(Revision comparison data)

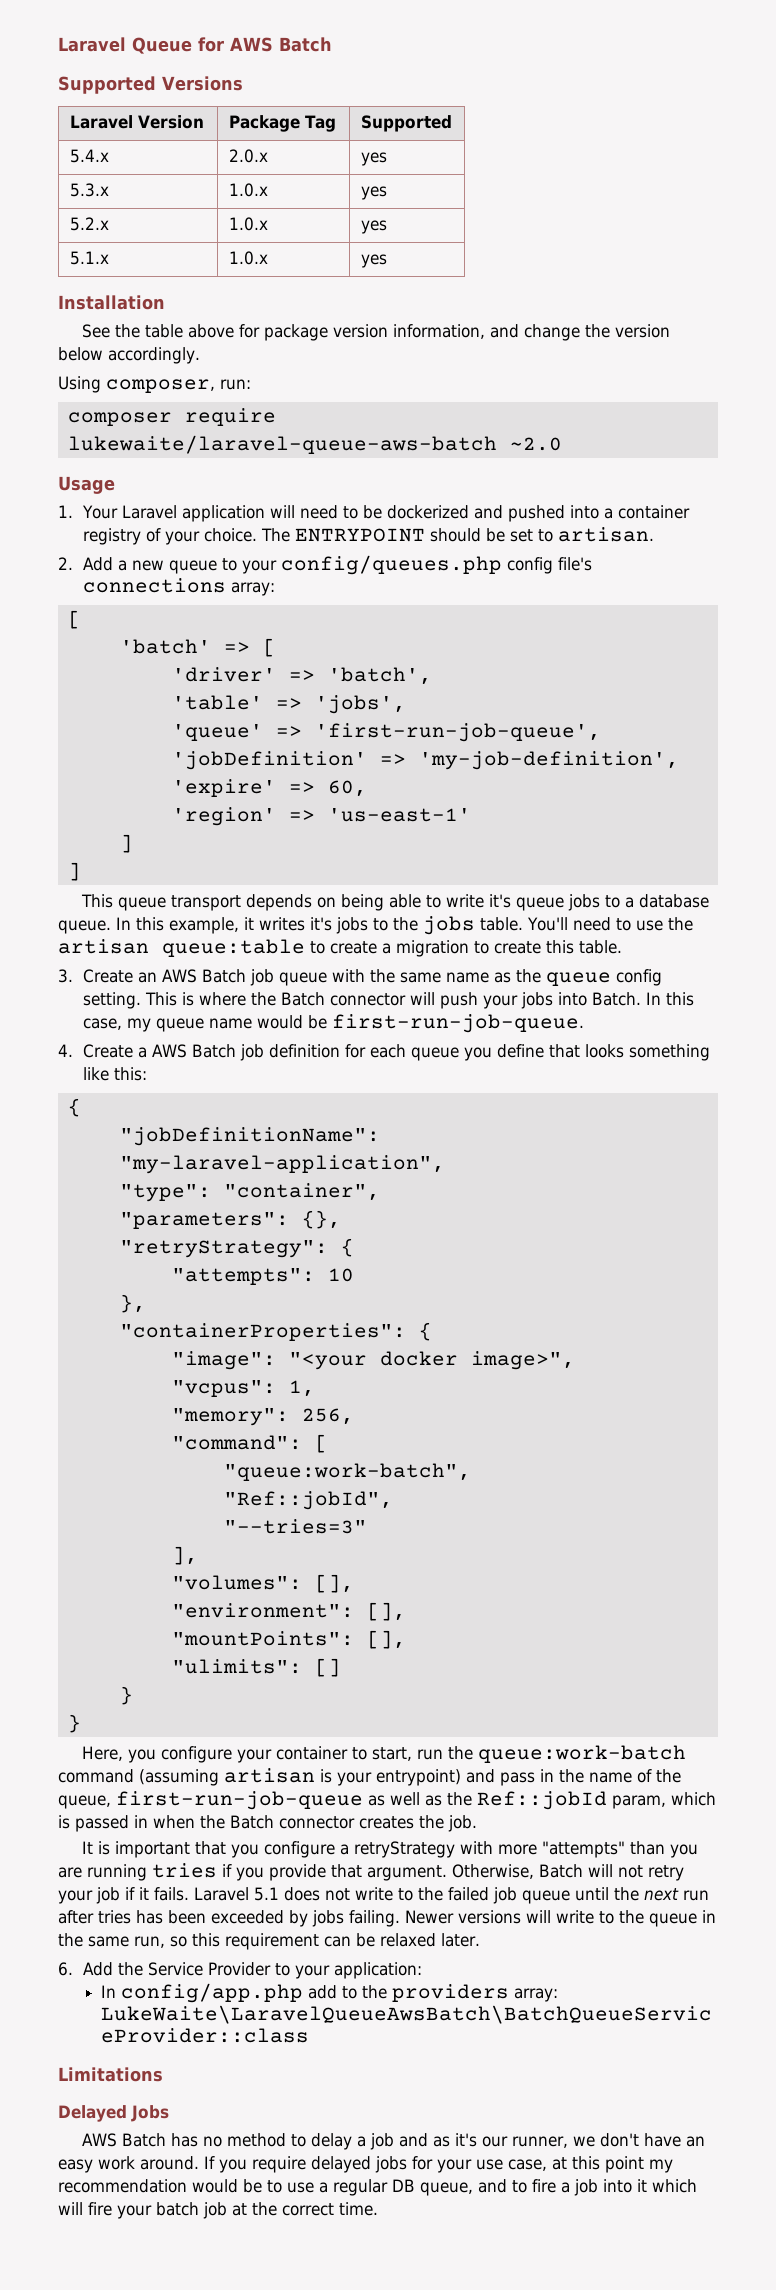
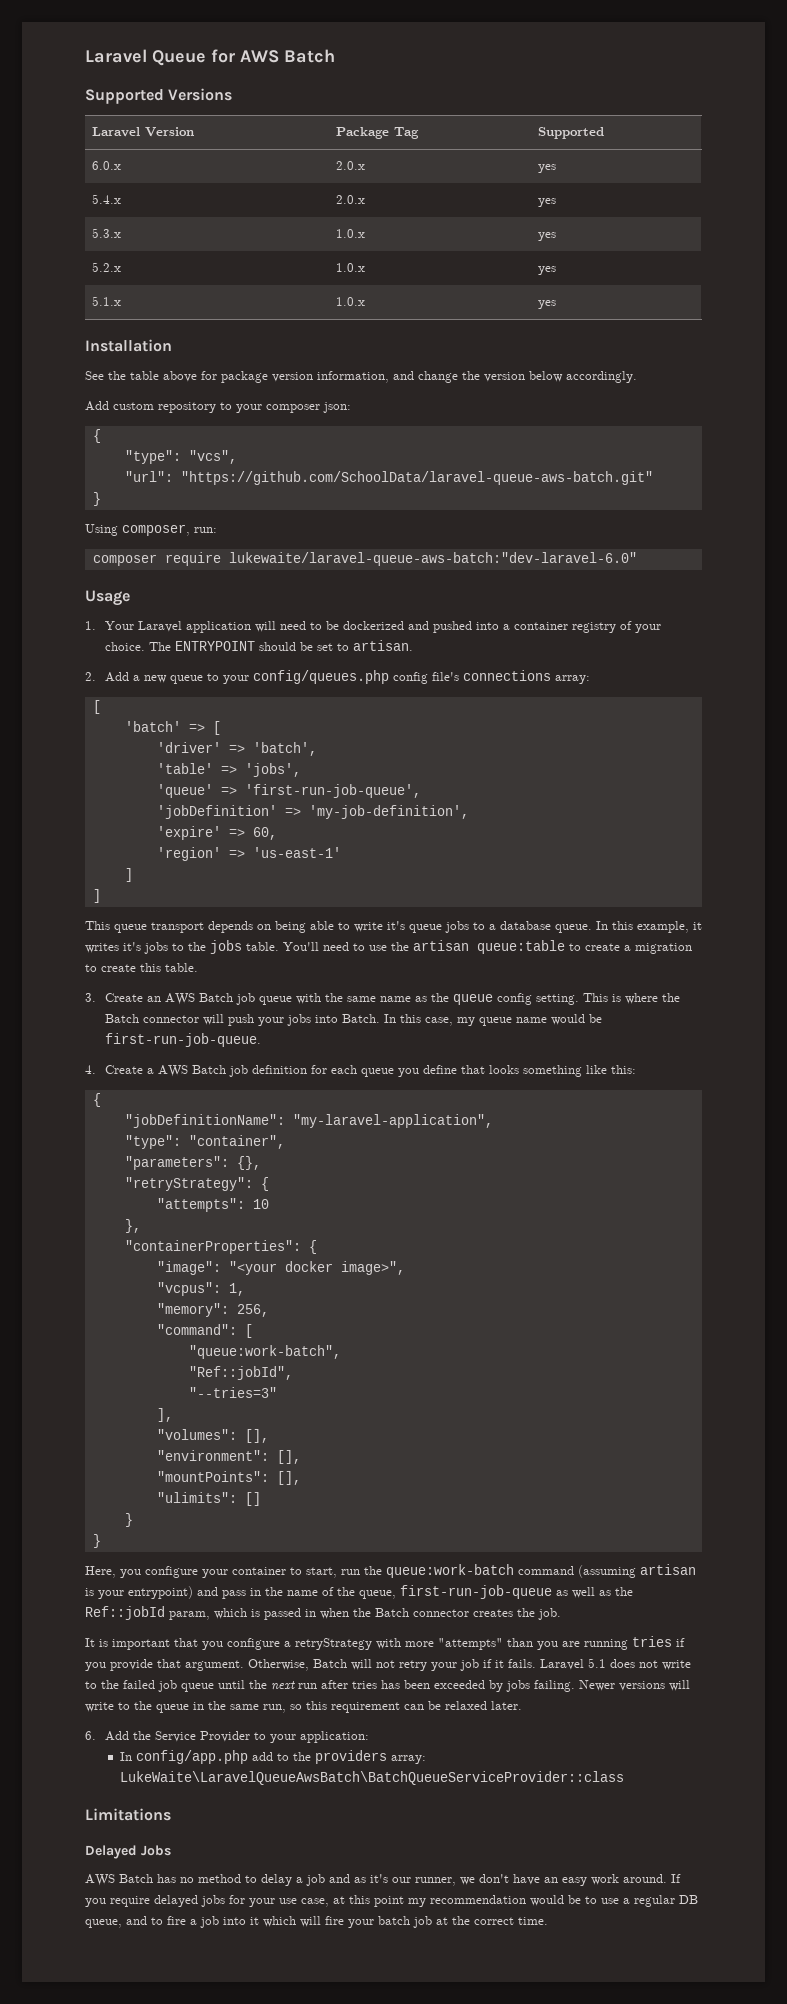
(452, 123) none -> [92,161,122,170] [336,161,366,170] [538,164,557,173] // 6.0.x | 2.0.x | yes
(200, 355) none -> [85,401,351,413] [92,429,101,443] [124,450,237,464] [124,471,653,485] [92,492,101,506] // Add custom repository to your composer json: // { // "type": "vcs", // "url": "https://github.com/SchoolData/laravel-queue-aws-batch.git" // }
[67,435,562,454] lukewaite/laravel-queue-aws-batch ~2.0 -> [228,552,637,566] lukewaite/laravel-queue-aws-batch:"dev-laravel-6.0"

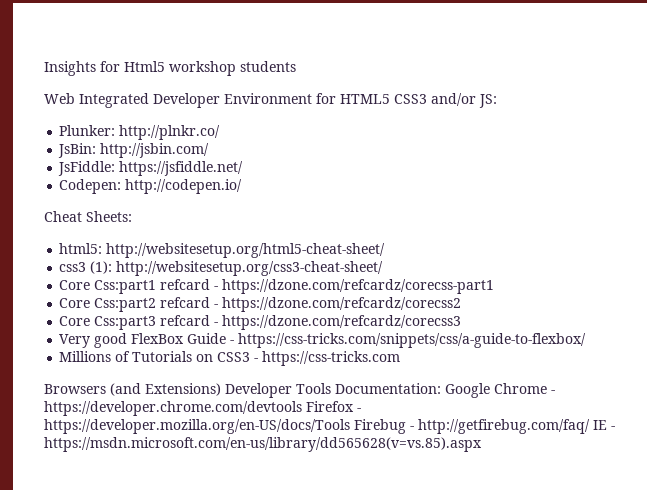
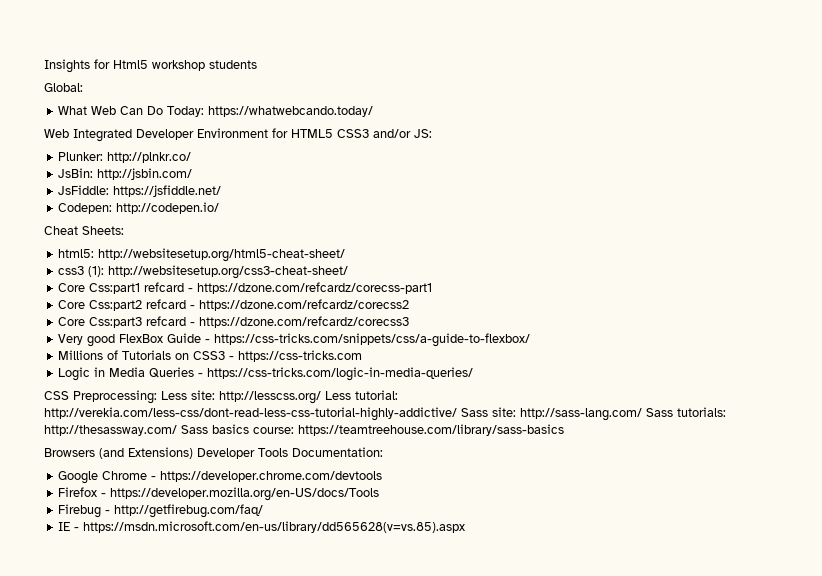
(296, 66) none -> [44,83,83,92] [58,106,374,117] // Global: // What Web Can Do Today: https://whatwebcando.today/
(401, 358) none -> [58,367,474,381] [44,390,398,404] [44,407,726,421] [44,424,564,436] // Logic in Media Queries - https://css-tricks.com/logic-in-media-queries/ // CSS Preprocessing: Less site: http://lesscss.org/ Less tutorial: http://verekia.com/less-css/dont-read-less-css-tutorial-highly-addictive/ Sass site: http://sass-lang.com/ Sass tutorials: http://thesassway.com/ Sass basics course: https://teamtreehouse.com/library/sass-basics
(441, 388) none -> (383, 452) //
(302, 408) none -> (383, 476) //
(350, 426) none -> (380, 494) //
(590, 426) none -> (264, 511) //

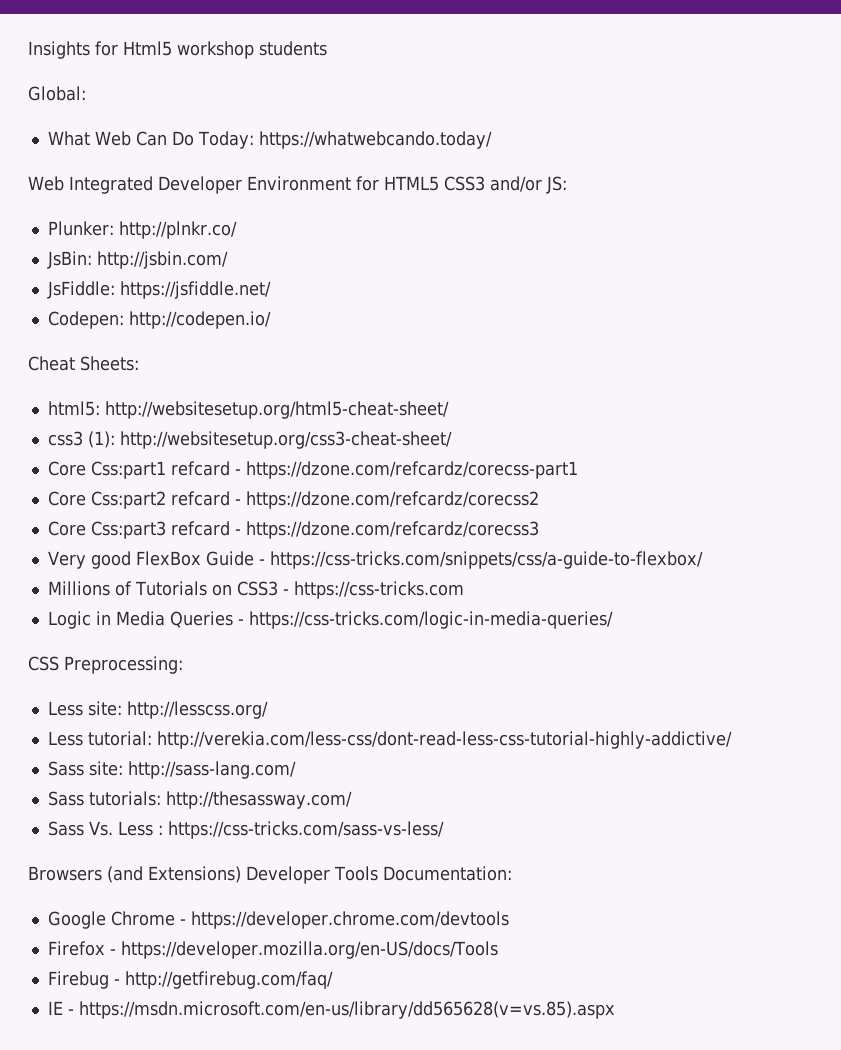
(157, 397) none -> (183, 665) //
(321, 397) none -> (268, 710) //
(457, 414) none -> (732, 740) //
(642, 414) none -> (296, 770) //
[181,424,564,436] Sass basics course: https://teamtreehouse.com/library/sass-basics -> [47,821,444,839] // Sass Vs. Less : https://css-tricks.com/sass-vs-less/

Task to carry out –
The records above must be echoed exactly, minus their pictures.

Solution –
(452, 123) none -> [92,161,122,170] [336,161,366,170] [538,164,557,173] // 6.0.x | 2.0.x | yes
(200, 355) none -> [85,401,351,413] [92,429,101,443] [124,450,237,464] [124,471,653,485] [92,492,101,506] // Add custom repository to your composer json: // { // "type": "vcs", // "url": "https://github.com/SchoolData/laravel-queue-aws-batch.git" // }
[67,435,562,454] lukewaite/laravel-queue-aws-batch ~2.0 -> [228,552,637,566] lukewaite/laravel-queue-aws-batch:"dev-laravel-6.0"

(296, 66) none -> [44,83,83,92] [58,106,374,117] // Global: // What Web Can Do Today: https://whatwebcando.today/
(401, 358) none -> [58,367,474,381] [44,390,398,404] [44,407,726,421] [44,424,564,436] // Logic in Media Queries - https://css-tricks.com/logic-in-media-queries/ // CSS Preprocessing: Less site: http://lesscss.org/ Less tutorial: http://verekia.com/less-css/dont-read-less-css-tutorial-highly-addictive/ Sass site: http://sass-lang.com/ Sass tutorials: http://thesassway.com/ Sass basics course: https://teamtreehouse.com/library/sass-basics
(441, 388) none -> (383, 452) //
(302, 408) none -> (383, 476) //
(350, 426) none -> (380, 494) //
(590, 426) none -> (264, 511) //

(157, 397) none -> (183, 665) //
(321, 397) none -> (268, 710) //
(457, 414) none -> (732, 740) //
(642, 414) none -> (296, 770) //
[181,424,564,436] Sass basics course: https://teamtreehouse.com/library/sass-basics -> [47,821,444,839] // Sass Vs. Less : https://css-tricks.com/sass-vs-less/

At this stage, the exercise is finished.